Avoid social media. So much sadness comes from feeling like your experience doesn’t measure up. It’s easy to lose sight of the fact that when the Joneses post on Facebook or Instagram, they’re presenting an idealized version of their holidays and conveniently leaving out their alcoholic uncle’s unrelentingly sexist/racist comments. No need to make this a competition.
Practice self-care. Take the time to nurture your physical self. Get a massage or a pedicure. Do a yoga session. (If you’re short on money, or simply housebound, check out “Yoga With Adriene” on YouTube. My wife loves it. It’s free, occasionally funny, always thoughtful and offers a wide range of programs for different objectives, most of which are totally doable for the inexperienced practitioner.) Go to Asha Urban Baths and get a good hot soak. Pay attention to what you consume. This doesn’t mean being overly concerned with weight gain, but we all know it’s easy to stress eat or binge drink. On the other hand, this time of year brings with it so many special foods and drinks, and it’s OK to have a little more than you usually would. Try to strike a balance.
Give gifts. A sure way to be happy is to make someone else happy. Yes, you can buy stuff, but even simple acts of kindness—from thoughtful notes to handmade crafts—are a way to bring light to others and indirectly to yourself. It could include the people on your shortlist of loved ones, or random people who cross your path: office custodians, security guards, co-workers, Lyft drivers. In society, we depend on each other. Everyone appreciates being appreciated.

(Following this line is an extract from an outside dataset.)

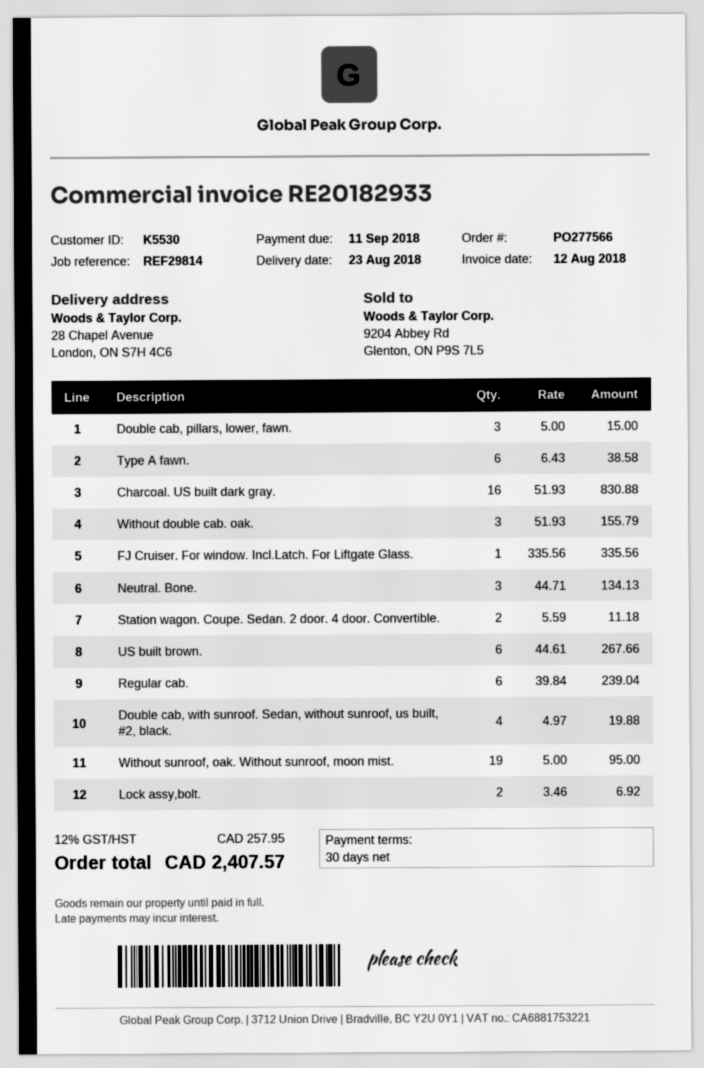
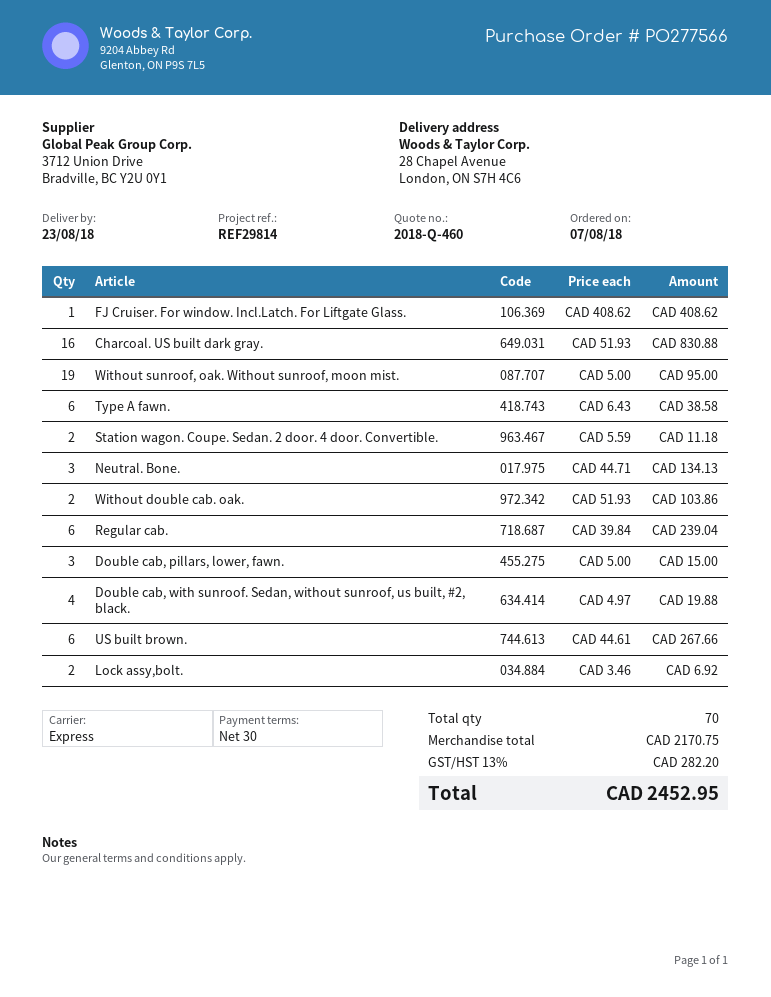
Without double cab. oak.: 3 x 51.93 = 155.79 -> 2 x 51.93 = 103.86
FJ Cruiser. For window. Incl.Latch. For Liftgate Glass.: 1 x 335.56 = 335.56 -> 1 x 408.62 = 408.62
tax: 12% = 257.95 -> 13% = 282.20
total: 2407.57 -> 2452.95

Volunteer your time. If you are lonely (or actually alone), one easy solution is to be with someone else who is also lonely. Your local food pantry, children’s hospital or senior living facility will surely appreciate your willingness to just be there and talk to people who feel like they’ve been forgotten.

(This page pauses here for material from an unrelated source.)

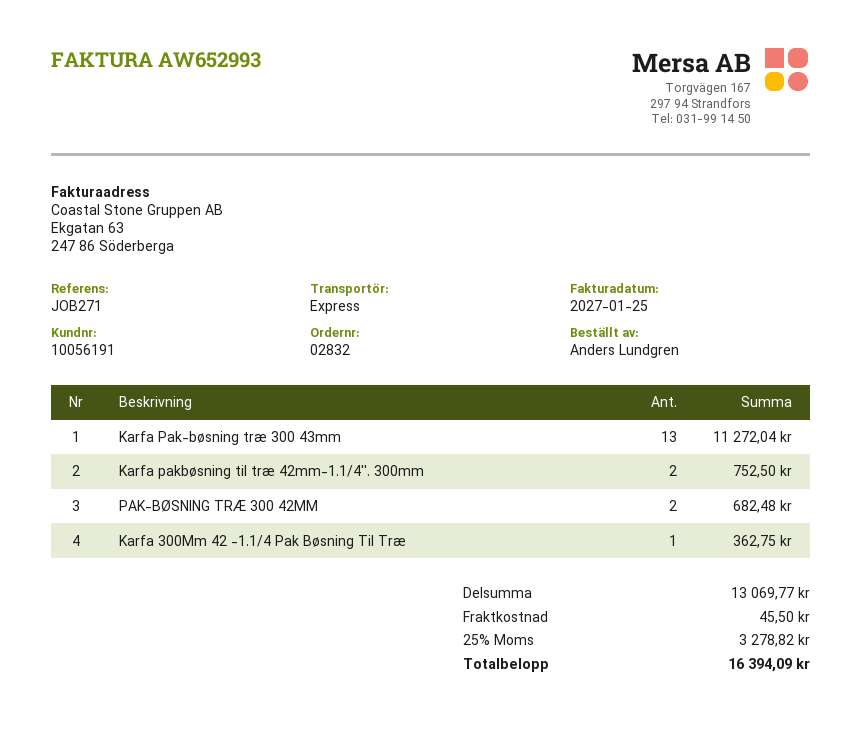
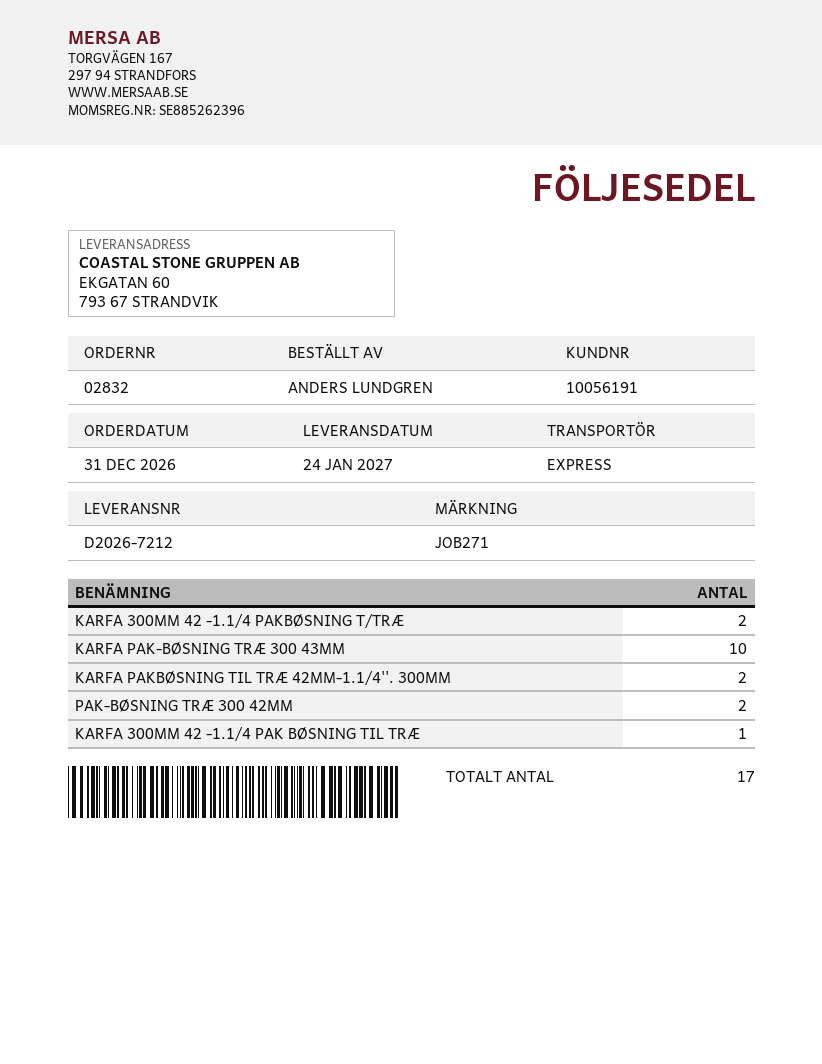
Karfa Pak-bøsning træ 300 43mm: 13 -> 10
KARFA 300MM 42 -1.1/4 PAKBØSNING T/TRÆ: none -> 2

Seek therapy. Many people resist this option, but honestly, you don’t have to hit rock bottom to talk to a professional therapist. It can be tremendously clarifying and help reset your perspective. And it doesn’t have to be an everlasting commitment. Patel speaks of the benefit of an approach called cognitive behavioral therapy that helps patients deal with (among other things) automatic negative thoughts. “It really tries to empower the person to almost be their own therapist,” she says. “You get homework assignments in between every session that challenge you to apply what you’re learning.”
Most of all, be kind to yourself. Recognize that these holidays too shall pass. “People more often than not end up finding their equilibrium again,” says Patel. You can do this.